## WHAT NEEDS TO BE DONE
The lines you return should be those containing the string "Espírito", taken from the data below.

## DATA FOR REVIEW
-------
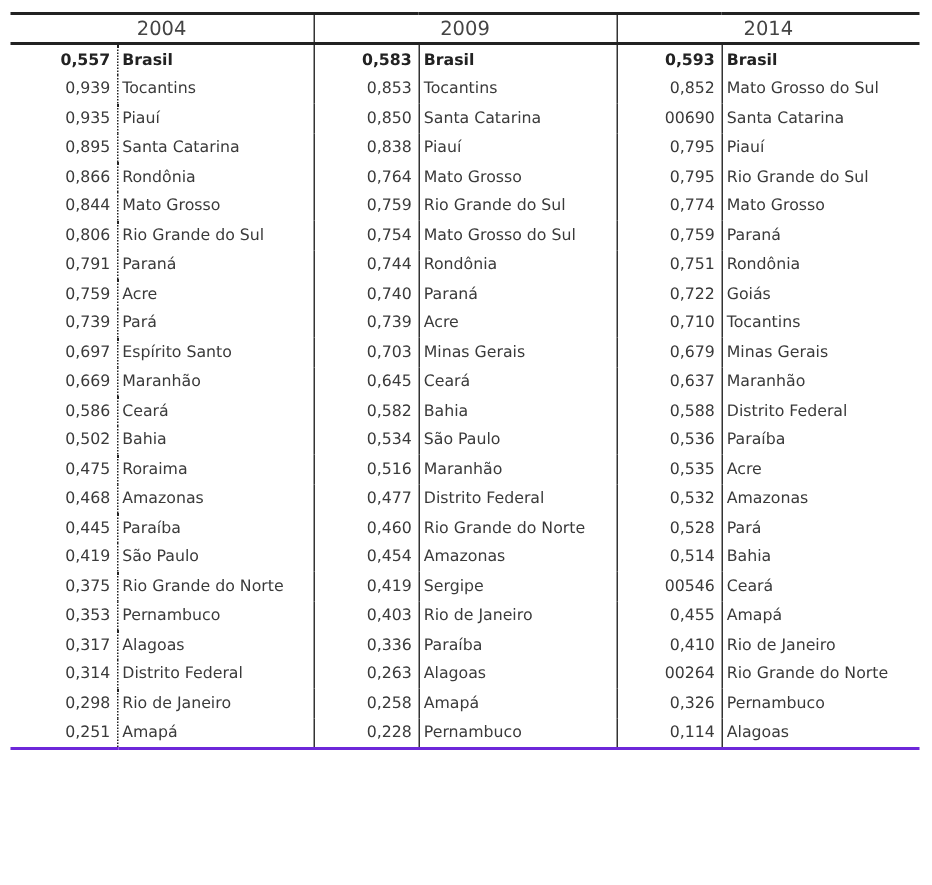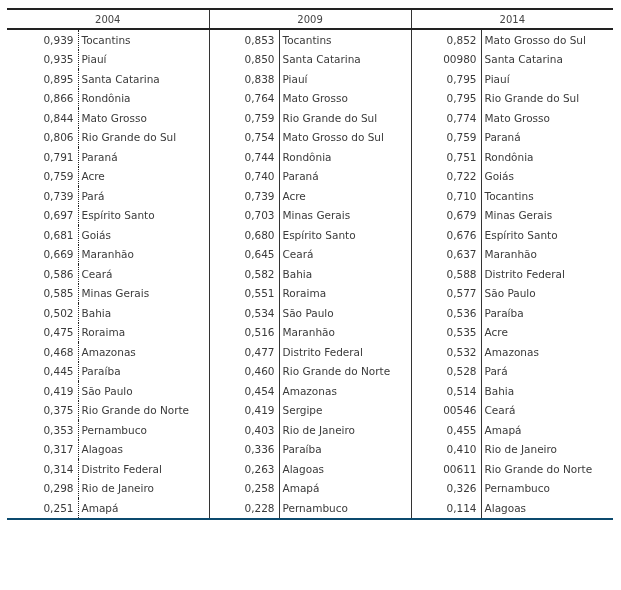--- a/index.html
+++ b/index.html
@@ -6,7 +6,7 @@
   body { width:621px; height:590px; position:relative; overflow:hidden;
          font-family:"DejaVu Sans", "Liberation Sans", sans-serif; color:#3a3a3a; }
   .tbl { position:absolute; left:7px; top:8px; width:605px; border-collapse:collapse; table-layout:fixed; }
-  .tbl th { font-weight:normal; font-size:10px; height:18px; padding:0; text-align:center;
+  .tbl th { font-weight:normal; font-size:13px; height:18px; padding:0; text-align:center;
             border-top:2px solid #222; border-bottom:2px solid #222; color:#444; }
   .tbl th.sep { border-right:1.5px solid #333; }
   .tbl td { font-size:10.5px; height:19.5px; padding:0; white-space:nowrap; overflow:hidden; }

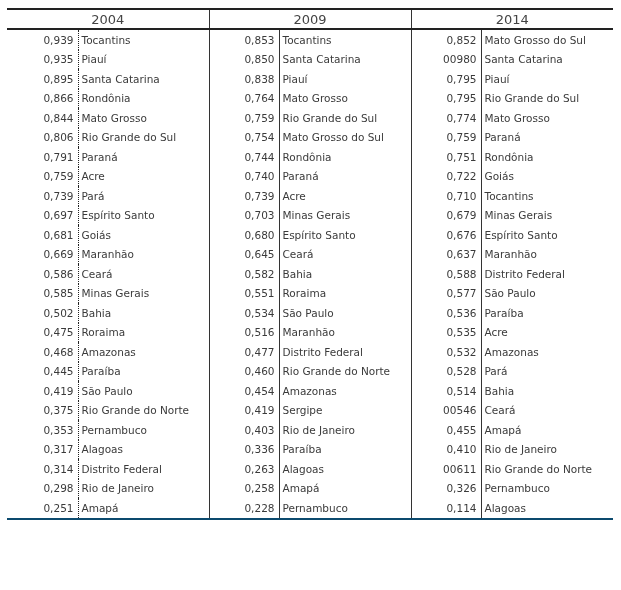--- a/index.html
+++ b/index.html
@@ -42,6 +42,14 @@
     </tr>
   </thead>
   <tbody id="tbody">
+      <tr class="first">
+        <td class="val">0,557</td>
+        <td class="name dotted colend">Brasil</td>
+        <td class="val">0,583</td>
+        <td class="name solid colend">Brasil</td>
+        <td class="val">0,593</td>
+        <td class="name solid">Brasil</td>
+      </tr>
       <tr>
         <td class="val">0,939</td>
         <td class="name dotted colend">Tocantins</td>

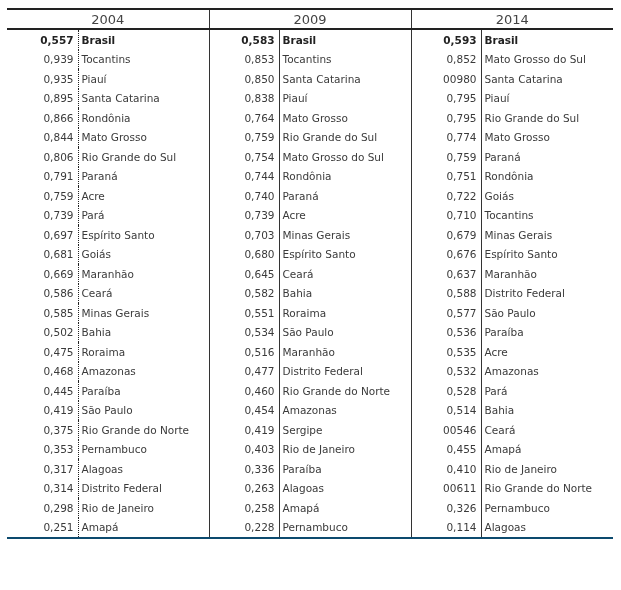--- a/index.html
+++ b/index.html
@@ -63,7 +63,7 @@
         <td class="name dotted colend">Piauí</td>
         <td class="val">0,850</td>
         <td class="name solid colend">Santa Catarina</td>
-        <td class="val">00980</td>
+        <td class="val">00690</td>
         <td class="name solid">Santa Catarina</td>
       </tr>
       <tr>

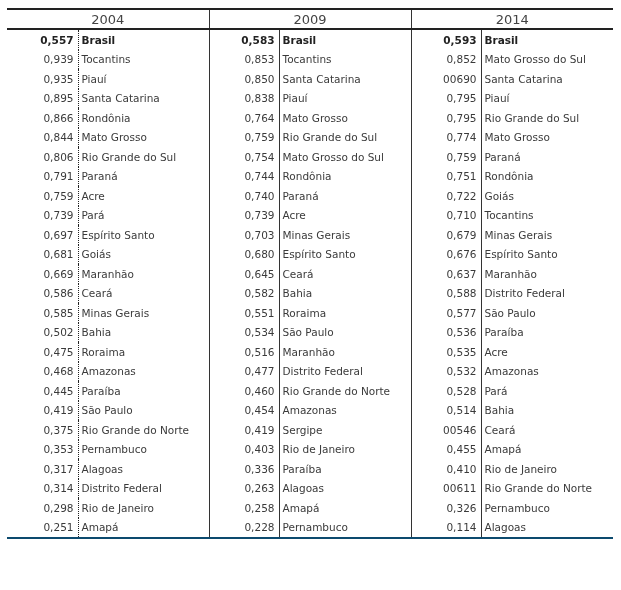--- a/index.html
+++ b/index.html
@@ -131,14 +131,6 @@
         <td class="name solid">Minas Gerais</td>
       </tr>
       <tr>
-        <td class="val">0,681</td>
-        <td class="name dotted colend">Goiás</td>
-        <td class="val">0,680</td>
-        <td class="name solid colend">Espírito Santo</td>
-        <td class="val">0,676</td>
-        <td class="name solid">Espírito Santo</td>
-      </tr>
-      <tr>
         <td class="val">0,669</td>
         <td class="name dotted colend">Maranhão</td>
         <td class="val">0,645</td>

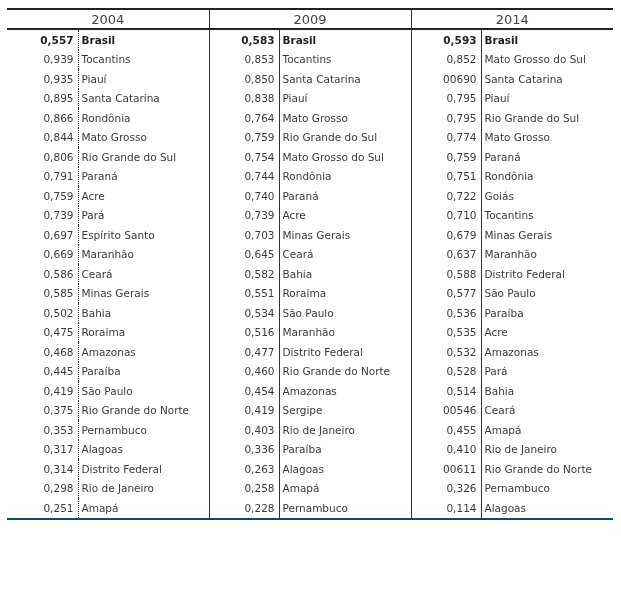--- a/index.html
+++ b/index.html
@@ -147,14 +147,6 @@
         <td class="name solid">Distrito Federal</td>
       </tr>
       <tr>
-        <td class="val">0,585</td>
-        <td class="name dotted colend">Minas Gerais</td>
-        <td class="val">0,551</td>
-        <td class="name solid colend">Roraima</td>
-        <td class="val">0,577</td>
-        <td class="name solid">São Paulo</td>
-      </tr>
-      <tr>
         <td class="val">0,502</td>
         <td class="name dotted colend">Bahia</td>
         <td class="val">0,534</td>

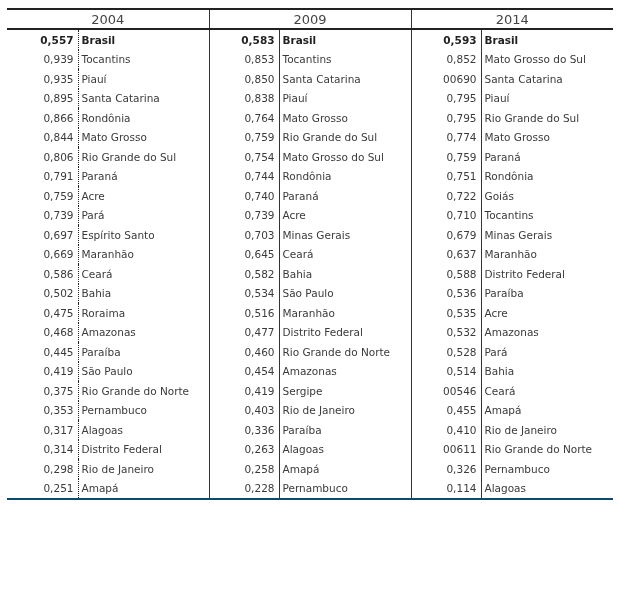--- a/index.html
+++ b/index.html
@@ -215,7 +215,7 @@
         <td class="name dotted colend">Distrito Federal</td>
         <td class="val">0,263</td>
         <td class="name solid colend">Alagoas</td>
-        <td class="val">00611</td>
+        <td class="val">00264</td>
         <td class="name solid">Rio Grande do Norte</td>
       </tr>
       <tr>

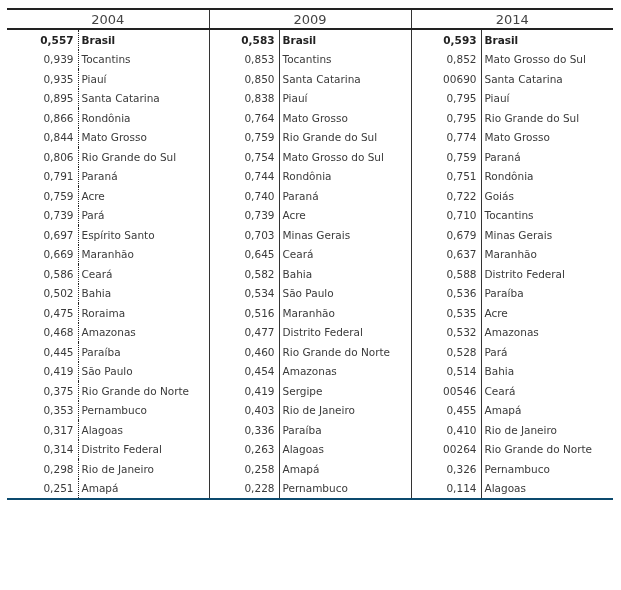--- a/index.html
+++ b/index.html
@@ -16,7 +16,7 @@
   .tbl td.name.solid { border-left:1.5px solid #333; }
   .tbl td.colend { border-right:1.5px solid #333; }
   .tbl tr.first td { font-weight:bold; color:#222; }
-  .tbl tr.last td { border-bottom:2px solid #0c4a6e; }
+  .tbl tr.last td { border-bottom:2px solid #6d28d9; }
   col.v { width:71px; }
   col.n { width:131px; }
   col.v2 { width:70px; }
-------
## THE ANSWER
-        <td class="name solid colend">Espírito Santo</td>
-        <td class="name solid">Espírito Santo</td>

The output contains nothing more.